His skin was milk white. Probably the result of the inside lights that shone down upon him eight to ten hours a day, five or six days a week. He had the beginnings of what might eventually turn up to be a mole on the right side of his chin.
“Take one a day,” he said. “Preferably with food.”
I picked up the paperworks that came with the drug. May cause headache, nausea, skin rash, loss of hair, etc. etc. etc. I scanned over all of these quick, I would look at them later, in private, when my mind had more time to torture itself with the what ifs and the how could it be’s and the really? My hair? At the bottom of the paper was the price of the drug and the price of what I would owe.
Turned out what I owed amounted to be nothing. My insurance was picking up the tab.

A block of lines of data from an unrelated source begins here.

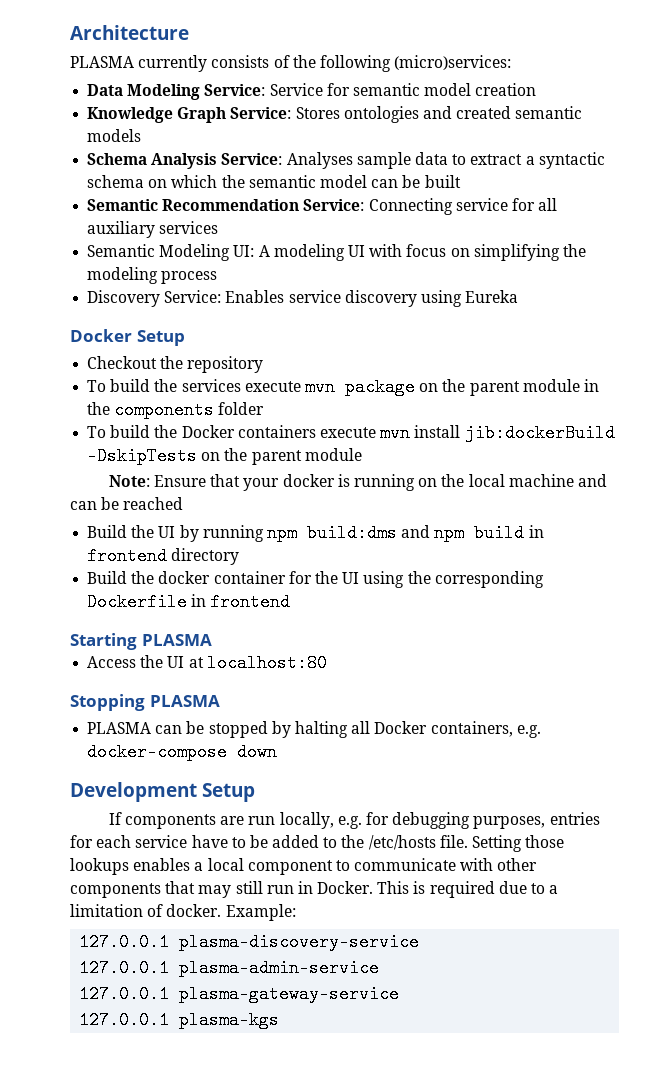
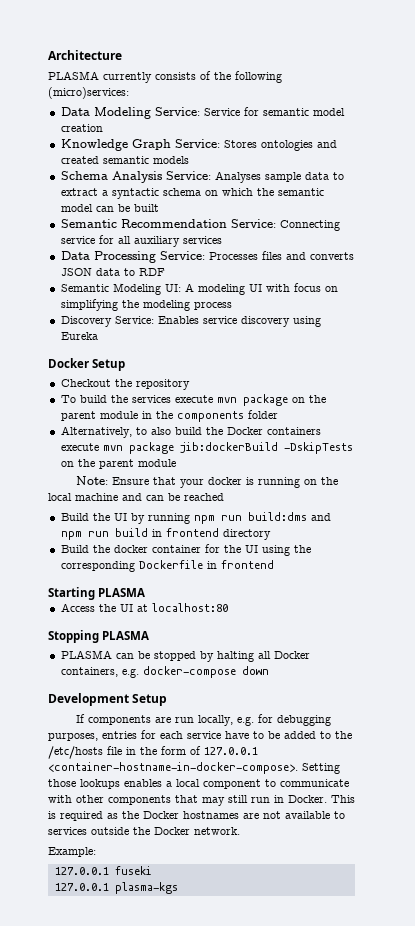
+ Data Processing Service: Processes files and converts JSON data to RDF
- To build the Docker containers execute mvn install jib:dockerBuild -DskipTests on the parent module
+ Alternatively, to also build the Docker containers execute mvn package jib:dockerBuild -DskipTests on the parent module
- Build the UI by running npm build:dms and npm build in frontend directory
+ Build the UI by running npm run build:dms and npm run build in frontend directory
- If components are run locally, e.g. for debugging purposes, entries for each service have to be added to the /etc/hosts file.
+ If components are run locally, e.g. for debugging purposes, entries for each service have to be added to the /etc/hosts file in the form of 127.0.0.1 <container-hostname-in-docker-compose>.
- This is required due to a limitation of docker. Example:
- 127.0.0.1 plasma-discovery-service
- 127.0.0.1 plasma-admin-service
- 127.0.0.1 plasma-gateway-service
+ This is required as the Docker hostnames are not available to services outside the Docker network.
+ Example:
+ 127.0.0.1 fuseki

The tab was twenty two thousand dollars.
I teetered a little bit onto the backs of my heels.
I didn’t really do all of the math until later, but I knew in that moment the humongous cost of what this treatment was really going to be.
Twenty two thousand dollars. For fourteen pills. One thousand five hundred and seventy one dollars a pill. My doctor had told me I was going to be taking this drug for twelve weeks. That meant I was going to have come back six more times. Six more refills. The whole run of this treatment coming in at one hundred and thirty two thousand dollars.
“Expensive,” I said. “The price of tea in China.”
A little rush of blood ran through the pharmacist’s milky white skin, causing it to turn the slightest shade of pink. The point of his chin motioned to the little card reader with the screen and the stylus that sat there on the counter between us.
“Check the box and sign please,” he said.
I picked up the stylus and checked the box that told the world I had accepted his consul and then I signed my name on the line next to it x marks the spot.
“Some lucky bastard is buying fancy mansions and boats and trips to Jamaica,” I said.
The pharmacist’s eyes expanded and allowed more light into the middle of his blue irises. The light transforming the look in his eye into something that I could trust, into something familiar to me, into something that meant this man knew what it meant to work for a living. That this man was not much different than me. That he knew what it was to swing on a swing set, to smell a dog’s breath, to love a woman or a man.
Isabella muffled a cough behind me into what I assumed to be the inside crook of her elbow. She was a polite person like that, that had the common sense enough not to spread her germs around to the rest of the planet.
“Do you have a rewards card?” the pharmacist asked.
“I didn’t pay for anything,” I said. “How’s that work?”
“You get free gas,” he said.
I gave him my phone number. My phone number was the same number as my rewards card.
“I feel like I need an armed escort,” I said.
“What was that?” he said.
It is not an easy thing, to be able to joke around with a pharmacist.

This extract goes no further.